Public subnet  = reception area -- people can walk in
Private subnet = back office -- no external access, staff can go out

SAA Patterns

Scenario Answer
EC2 in private subnet needs OS updates NAT Gateway in public subnet
Block all traffic from a specific IP range NACL deny rule (SGs can't deny)
EC2 needs S3 access without internet S3 Gateway Endpoint (free)
Two VPCs need private connectivity VPC Peering (or Transit Gateway for many)
App in private subnet, reachable from internet ALB in public subnet -> EC2 in private subnet
NACLs allow traffic but responses don't return Add outbound ephemeral port range (1024-65535)
HA for NAT Gateway across AZs One NAT GW per AZ, each subnet routes to its AZ's NAT GW

Self-Quiz

  1. What makes a subnet "public" — is it a subnet setting or something else?
  2. Why do NACLs require outbound rules for ephemeral ports but Security Groups don't?
  3. A private subnet EC2 can't reach the internet.
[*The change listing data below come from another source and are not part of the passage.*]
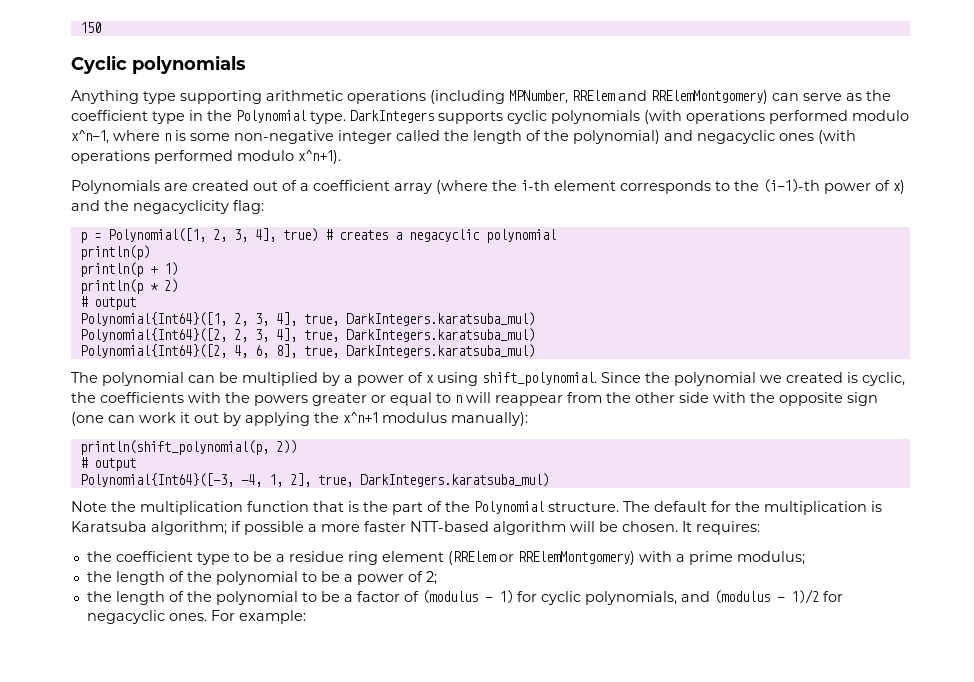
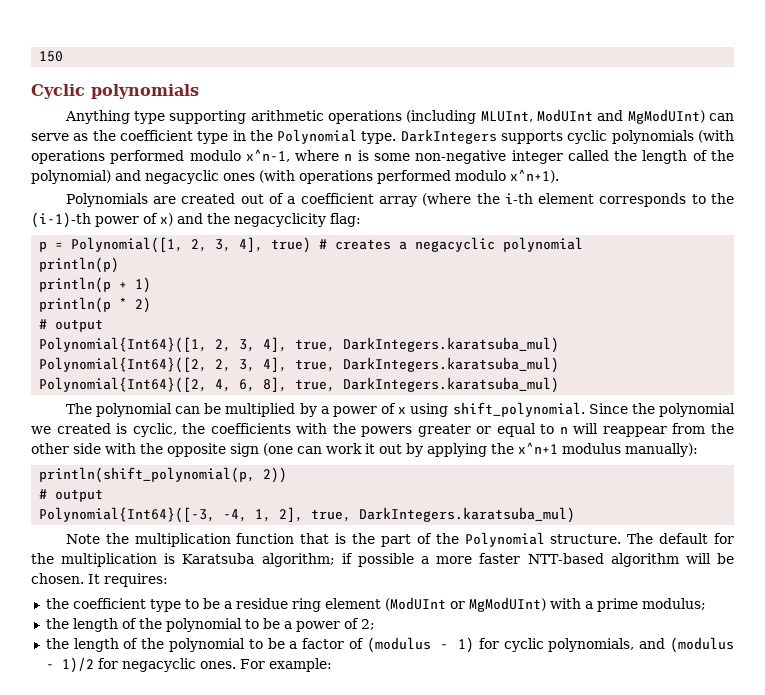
- Anything type supporting arithmetic operations (including MPNumber, RRElem and RRElemMontgomery) can serve as the coefficient type in the Polynomial type.
+ Anything type supporting arithmetic operations (including MLUInt, ModUInt and MgModUInt) can serve as the coefficient type in the Polynomial type.
- the coefficient type to be a residue ring element (RRElem or RRElemMontgomery) with a prime modulus;
+ the coefficient type to be a residue ring element (ModUInt or MgModUInt) with a prime modulus;

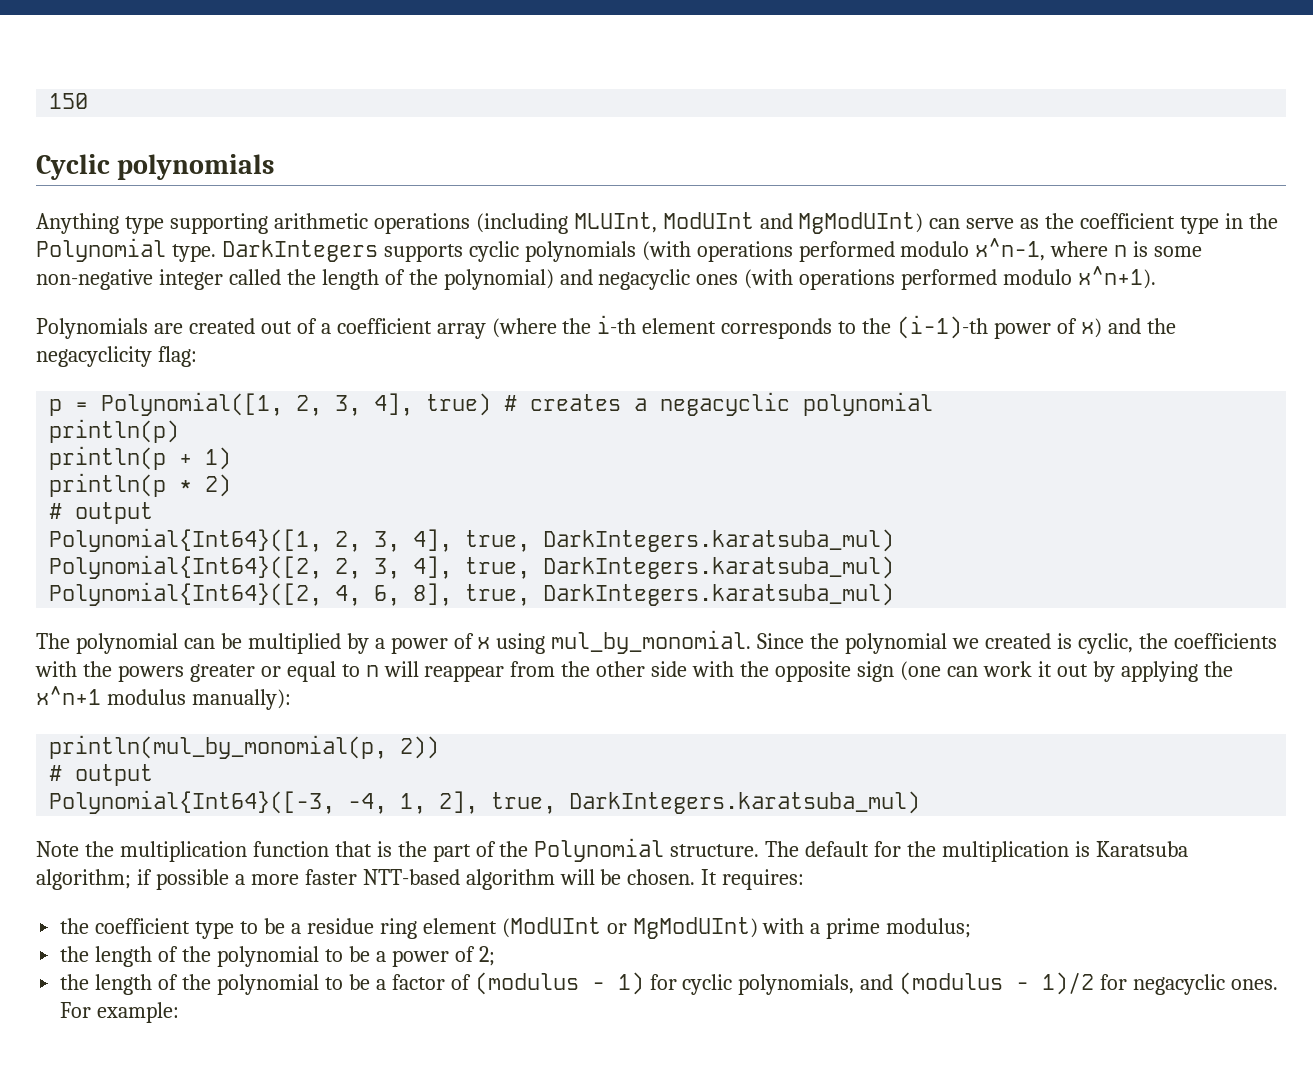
- The polynomial can be multiplied by a power of x using shift_polynomial.
+ The polynomial can be multiplied by a power of x using mul_by_monomial.
- println(shift_polynomial(p, 2))
+ println(mul_by_monomial(p, 2))

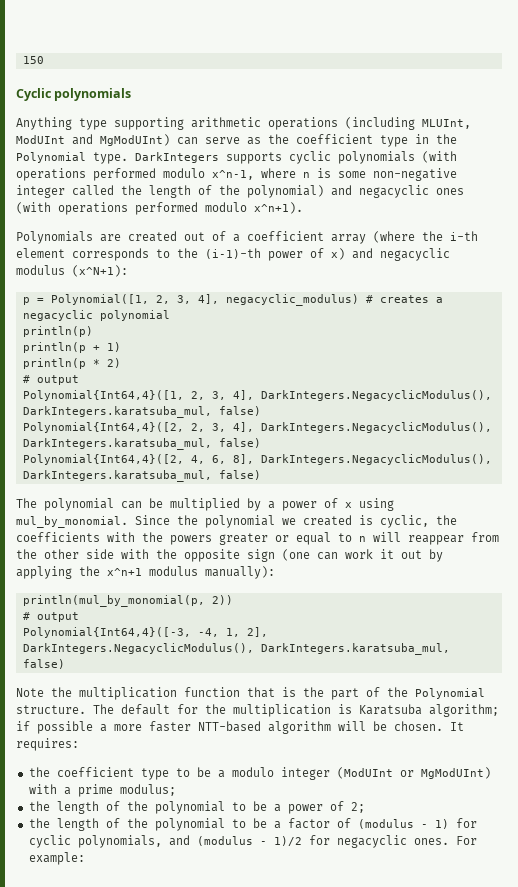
- Polynomials are created out of a coefficient array (where the i-th element corresponds to the (i-1)-th power of x) and the negacyclicity flag:
+ Polynomials are created out of a coefficient array (where the i-th element corresponds to the (i-1)-th power of x) and negacyclic modulus (x^N+1):
- p = Polynomial([1, 2, 3, 4], true) # creates a negacyclic polynomial
+ p = Polynomial([1, 2, 3, 4], negacyclic_modulus) # creates a negacyclic polynomial
- Polynomial{Int64}([1, 2, 3, 4], true, DarkIntegers.karatsuba_mul)
- Polynomial{Int64}([2, 2, 3, 4], true, DarkIntegers.karatsuba_mul)
- Polynomial{Int64}([2, 4, 6, 8], true, DarkIntegers.karatsuba_mul)
+ Polynomial{Int64,4}([1, 2, 3, 4], DarkIntegers.NegacyclicModulus(), DarkIntegers.karatsuba_mul, false)
+ Polynomial{Int64,4}([2, 2, 3, 4], DarkIntegers.NegacyclicModulus(), DarkIntegers.karatsuba_mul, false)
+ Polynomial{Int64,4}([2, 4, 6, 8], DarkIntegers.NegacyclicModulus(), DarkIntegers.karatsuba_mul, false)
- Polynomial{Int64}([-3, -4, 1, 2], true, DarkIntegers.karatsuba_mul)
+ Polynomial{Int64,4}([-3, -4, 1, 2], DarkIntegers.NegacyclicModulus(), DarkIntegers.karatsuba_mul, false)
- the coefficient type to be a residue ring element (ModUInt or MgModUInt) with a prime modulus;
+ the coefficient type to be a modulo integer (ModUInt or MgModUInt) with a prime modulus;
Walk through the checklist of what to check.
  4. What's the difference between a Gateway Endpoint and an Interface Endpoint?
  5. VPC A peers with VPC B, VPC B peers with VPC C. Can VPC A reach VPC C? Why not?
  6. Where does a NAT Gateway live — public or private subnet? Why?
  7. What does VPC Flow Logs capture and what does it NOT capture?
  8. When would you use Transit Gateway instead of VPC Peering?